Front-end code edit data
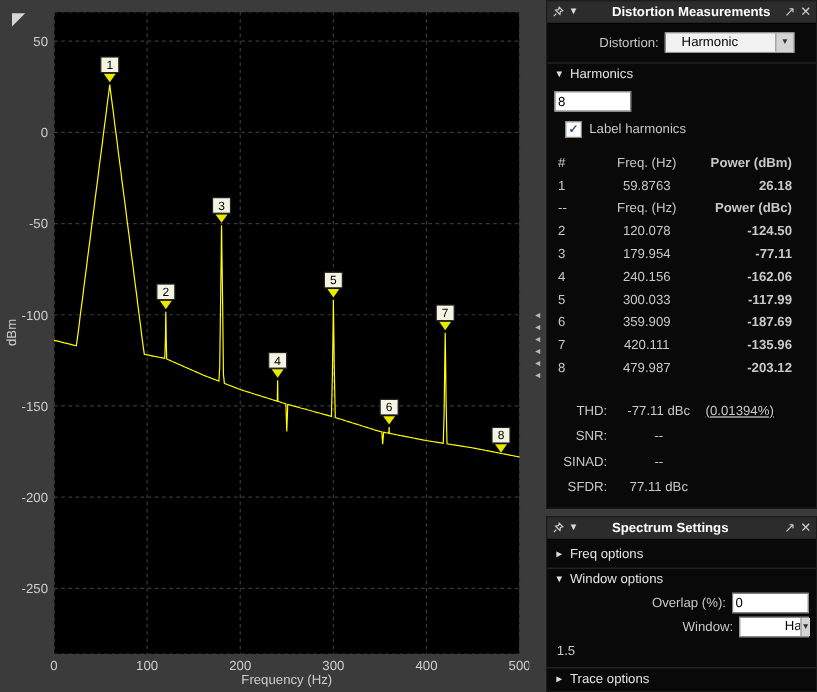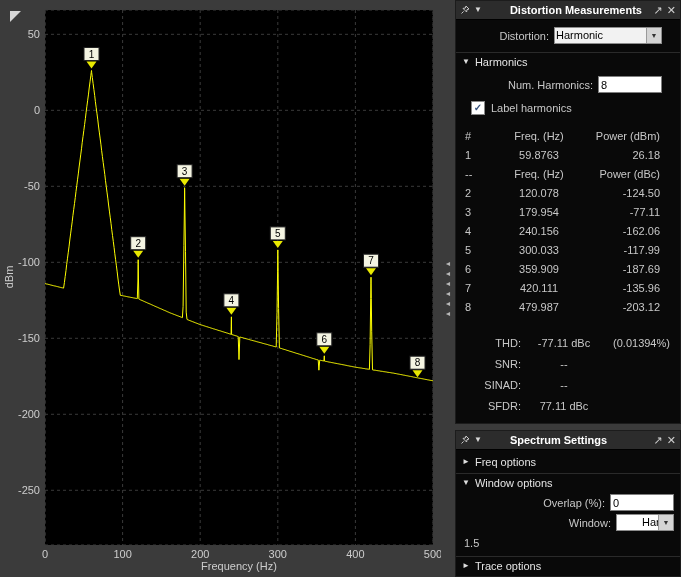"Harmonic" .combo .field { padding: 1px 1px -> 1px 13px }
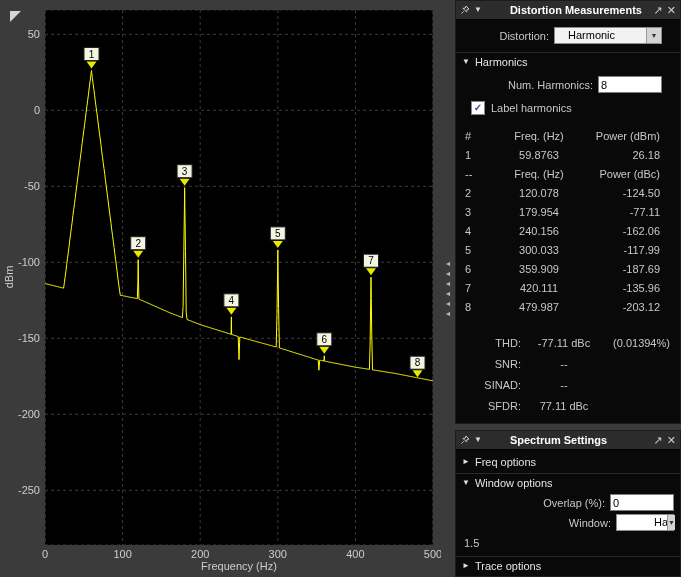"Num. Harmonics:" span.lbl { html: <span>Num. Harmonics:</span> -> none }
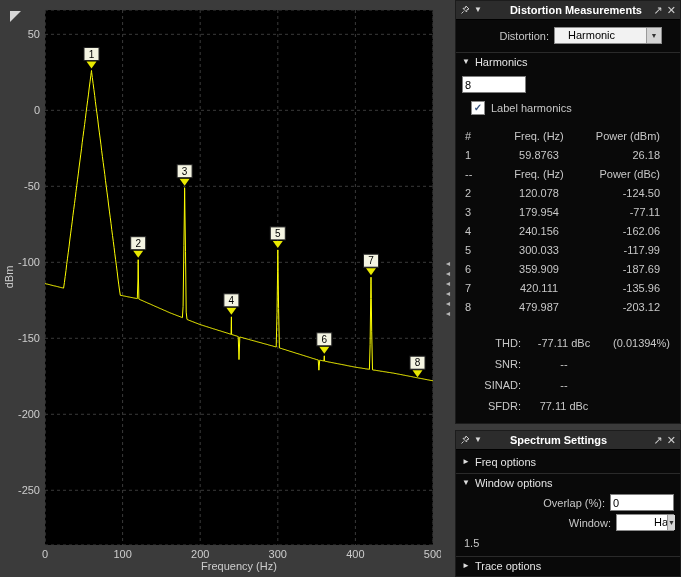"Power (dBm)" .trow .c2 { font-weight: none -> bold }
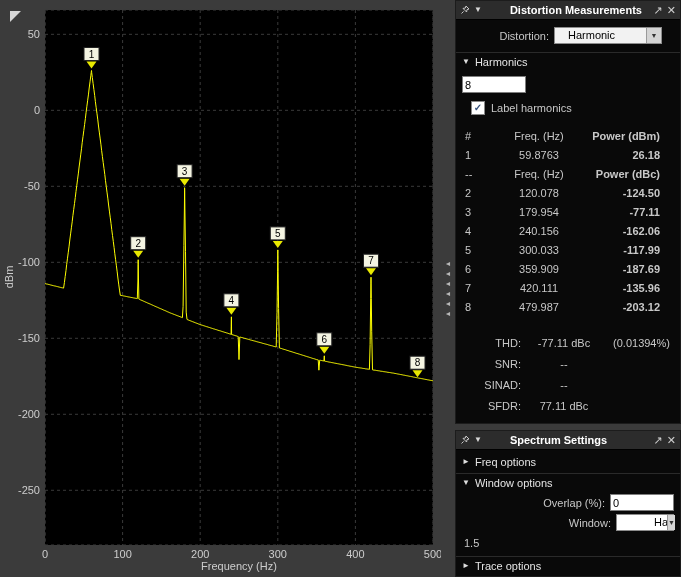"THD:" .summary { margin-left: 15px -> none }
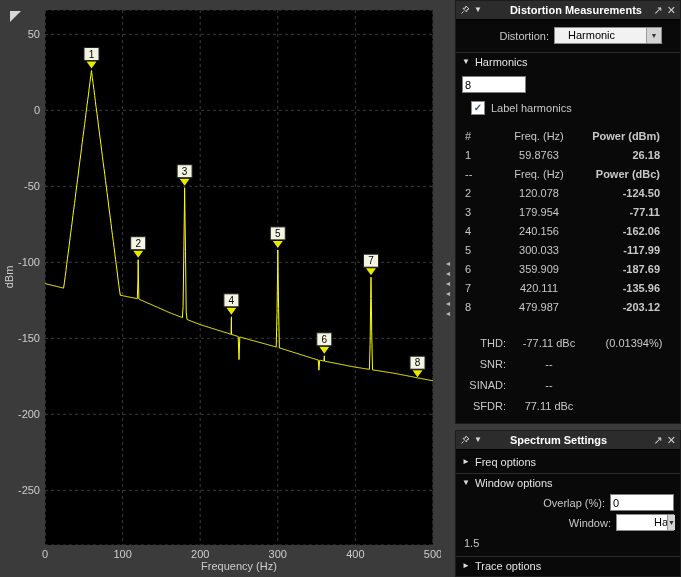"(0.01394%)" .srow .sx { text-align: center -> left; text-decoration: none -> underline }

• Your assignment
Give back the lines from the one containing "html: <span>Num. Harmonics:</span>" through the last line of the records above exactly as they appear, both included, and no pictures.

• Expected output
"Num. Harmonics:" span.lbl { html: <span>Num. Harmonics:</span> -> none }
"Power (dBm)" .trow .c2 { font-weight: none -> bold }
"THD:" .summary { margin-left: 15px -> none }
"(0.01394%)" .srow .sx { text-align: center -> left; text-decoration: none -> underline }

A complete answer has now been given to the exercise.